One of the best parts of getting this new system at work is that I get to demonstrate how much I know (not that I’m narcissistic about it or anything) by running little demos for the rest of my group.  It’s still odd to me that I’m telling folks how to do their job, when I was asking them the same thing just a few months ago, but there you have it.  I’ve always wanted to teach, and if this is the outlet I get, I’m running with it.

Teaching is only as easy as the students are willing to learn, though; even though our initial mentor training was widely derided, it did give some insight on how to best approach different students, who were classified into three groups.  There’s the hands-on folks, who like to play with things before picking up a manual; the bookish ones, who won’t touch the mouse before reading the book cover-to-cover; and the experience ones, who like to ask questions and gather user knowledge.  We’ve got all types in the group, and it’s fun (?) to shift gears to match the person at my desk.

Best of all, it’s got us discussing what, how, and why we do certain things at work.  It’s a livelier group than before, even if most of the discussion seems to center on ways to fix the system and retread-conversations about issues.  Yet the goal is not to run too far ahead; we all benefit from an increased knowledge base.

Mike

Pheidippides Trash

19 August 2008

Dear J-

I read an article today that was all agog at the trash talk going on between the eventual gold and silver medal winners in women’s pole vault.  Because, you know, people running down a paved track using a flexible pole to fling themselves skyward don’t have emotions.  The whole business of intimidation and gamesmanship is nothing new; I can almost see the conversation coming out of that Battle of Marathon:

Pheidippides:  So (puff) here’s the (puff puff) message.

General:  You didn’t run all the way here, did you, son?

Pheidippides:  (gasps) Yes (hack, cough)

General:  Well, that was pretty impressive, I guess.  But you’re still slow.

P:  (wheeze)

G:  In fact, we’ve got this messenger over here who said he’s going to run back with our response, even faster than you!  You know, because we’re Athenians.

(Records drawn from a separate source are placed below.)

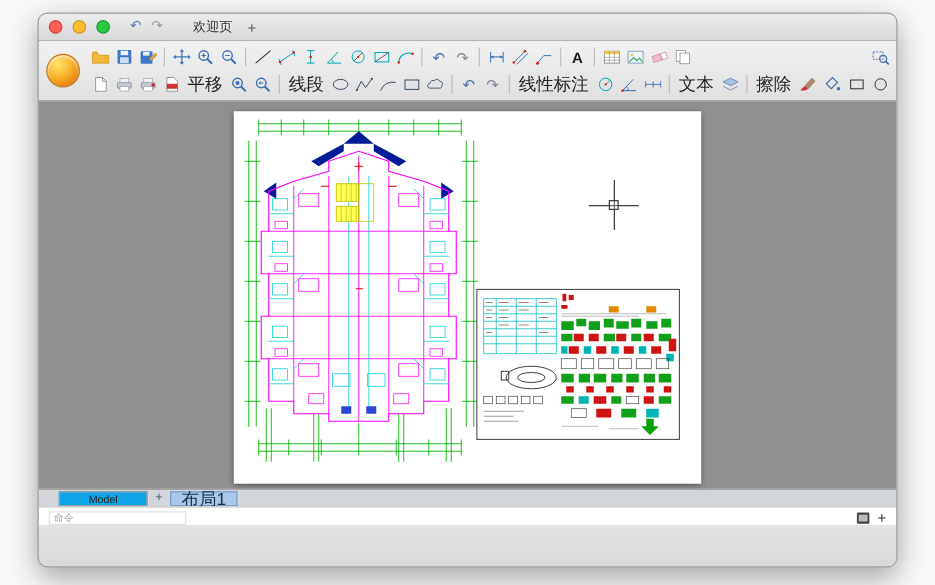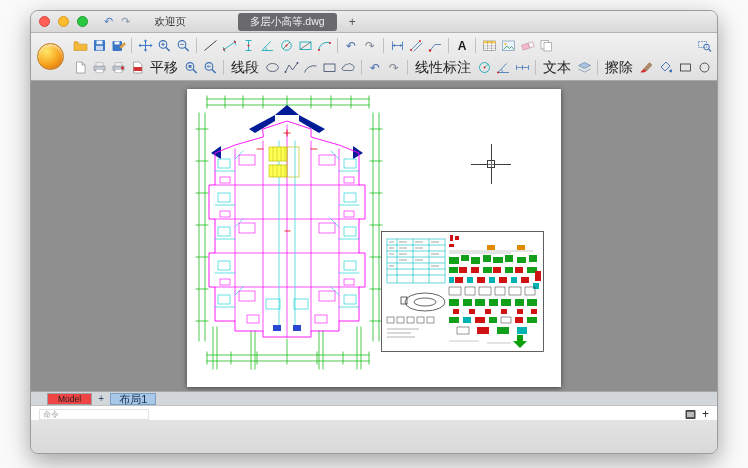--- a/index.html
+++ b/index.html
@@ -87,7 +87,6 @@
     <span class="nav-glyph nav-undo">↶</span>
     <span class="nav-glyph nav-redo">↷</span>
     <span class="tab-inactive">欢迎页</span>
-    <span class="tab-active">多层小高等.dwg</span>
     <span class="tab-new">+</span>
   </div>
 

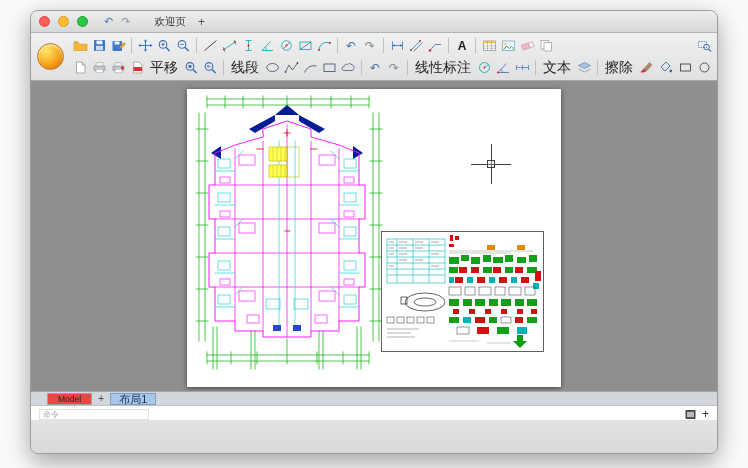--- a/index.html
+++ b/index.html
@@ -58,8 +58,8 @@
   
   .layout-tabs { height:14px; flex:none; background:#d3d7dc; border-top:1px solid #a5a5a5;
     display:flex; align-items:center; padding-left:16px; gap:3px; }
-  .lt-model { background:#ef4444; border:1px solid #98a0a8; font-size:8.5px; color:#222;
-    padding:0 10px; height:12px; line-height:11px;text-align:center; }
+  .lt-model { background:#0ea5e9; border:1px solid #98a0a8; font-size:8.5px; color:#222;
+    padding:0 23px; height:12px; line-height:11px;text-align:center; }
   .lt-plus { font-size:10px; color:#35506e; width:12px; text-align:center; line-height:12px; }
   .lt-layout1 { background:#a9c7e8; border:1px solid #7d9fc5; font-size:11px; color:#15304e;
     padding:0 8px; height:12px; line-height:11px;text-align:center; }

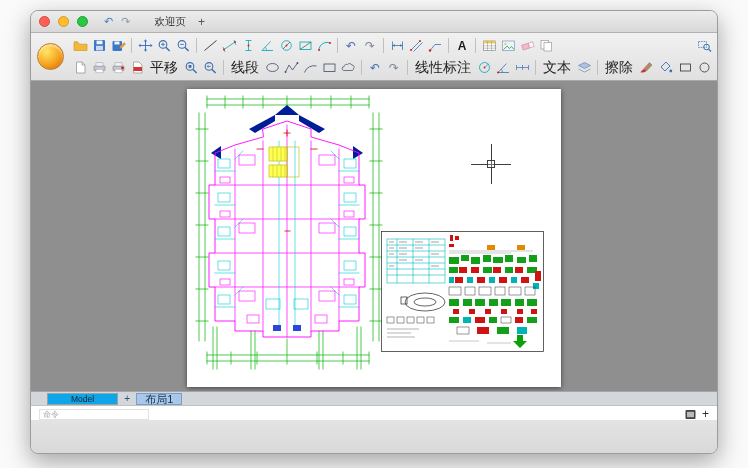--- a/index.html
+++ b/index.html
@@ -61,7 +61,7 @@
   .lt-model { background:#0ea5e9; border:1px solid #98a0a8; font-size:8.5px; color:#222;
     padding:0 23px; height:12px; line-height:11px;text-align:center; }
   .lt-plus { font-size:10px; color:#35506e; width:12px; text-align:center; line-height:12px; }
-  .lt-layout1 { background:#a9c7e8; border:1px solid #7d9fc5; font-size:11px; color:#15304e;
+  .lt-layout1 { background:#a9c7e8; border:1px solid #7d9fc5; font-size:14px; color:#15304e;
     padding:0 8px; height:12px; line-height:11px;text-align:center; }
 
   

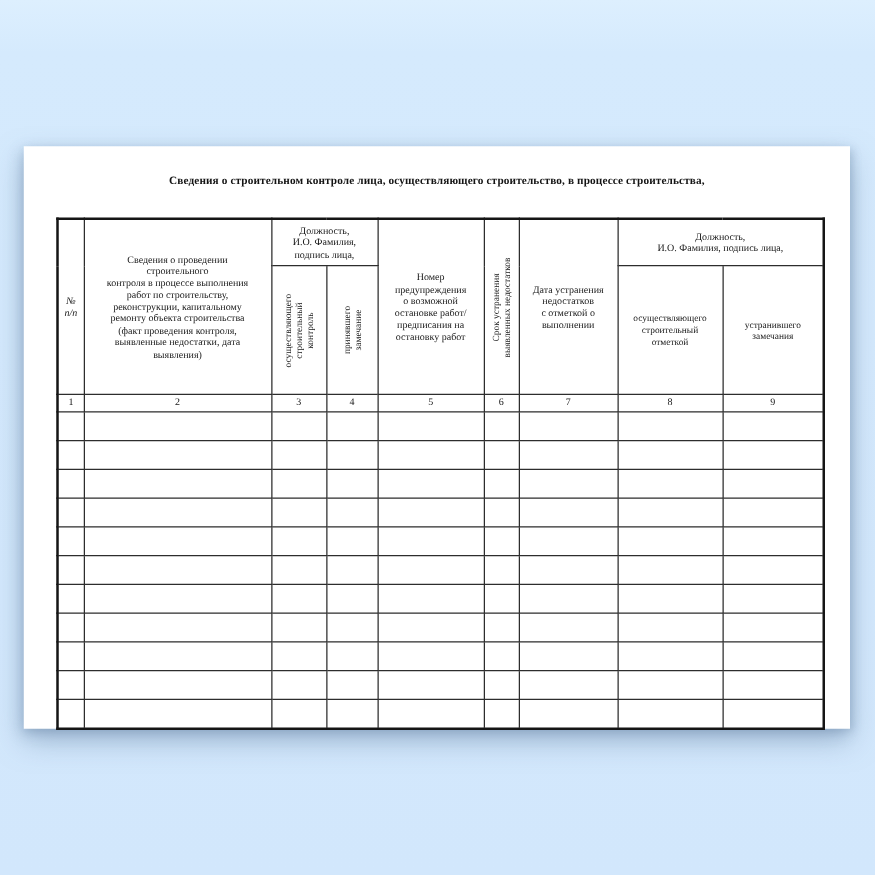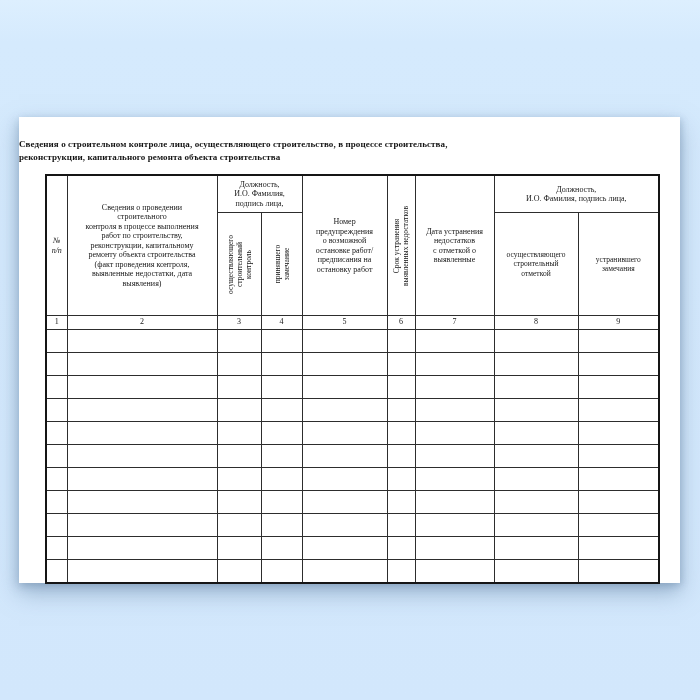--- a/index.html
+++ b/index.html
@@ -16,7 +16,7 @@
   }
   .doc-title{
     position:absolute;left:0;right:0;top:21px;
-    font-weight:bold;font-size:9px;line-height:12.5px;
+    text-align:center;font-weight:bold;font-size:9px;line-height:12.5px;
     letter-spacing:.1px;color:#141414;
   }
   .tbl-wrap{position:absolute;left:26px;top:57px;}

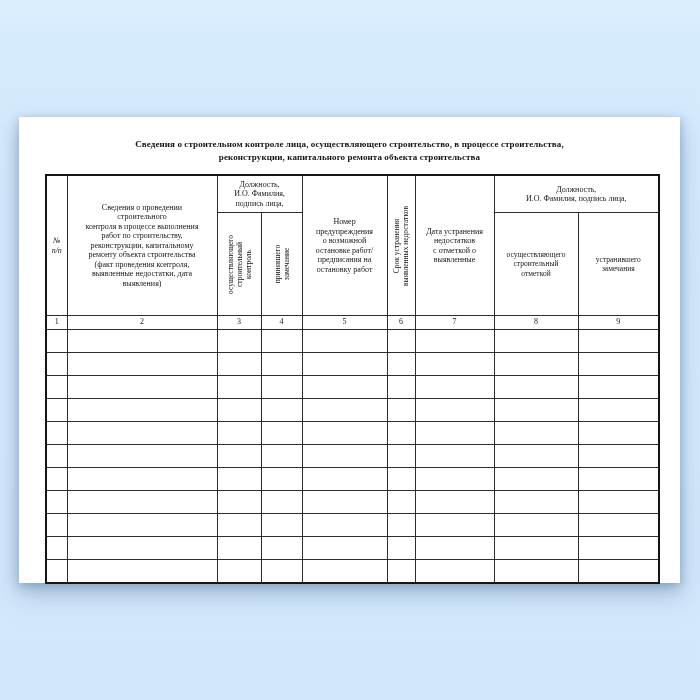--- a/index.html
+++ b/index.html
@@ -56,7 +56,6 @@
 
   <div class="doc-title">
     <div>Сведения о строительном контроле лица, осуществляющего строительство, в процессе строительства,</div>
-    <div>реконструкции, капитального ремонта объекта строительства</div>
   </div>
 
   <div class="tbl-wrap">

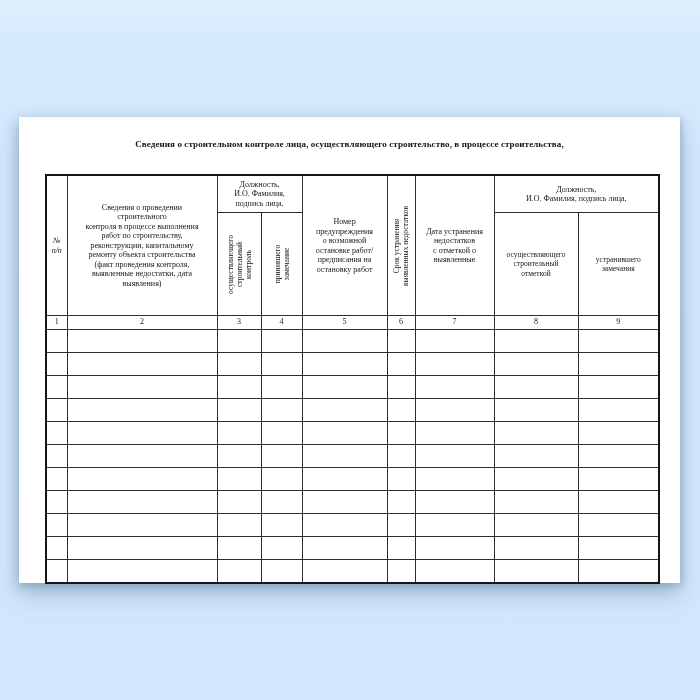--- a/index.html
+++ b/index.html
@@ -102,7 +102,7 @@
           <td class="cell-rowspan" rowspan="2">Дата устранения
 недостатков
 с отметкой о
-выявленные</td>
+выполнении</td>
           <td colspan="2">Должность,
 И.О. Фамилия, подпись лица,</td>
         </tr>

P:  (sinks to ground and dies)

G:  Wuss.

Okay, so it probably didn’t happen that way, but you can see what I mean.  As long as we make something competitive — whether athletic, political, or social — and we assign scores and values, someone will quantifiably be the best, and everyone else won’t be.  We keep chasing moving targets, and along the way, we’ve got to show off doing it.  It just feels like, you know, human nature.

When was the last time you did something unnecessarily, but with style?  Yeah, I thought so too.

Mike

P.S.  New celebrity crush:  Елена Гаджиевна Исинбаева Woo!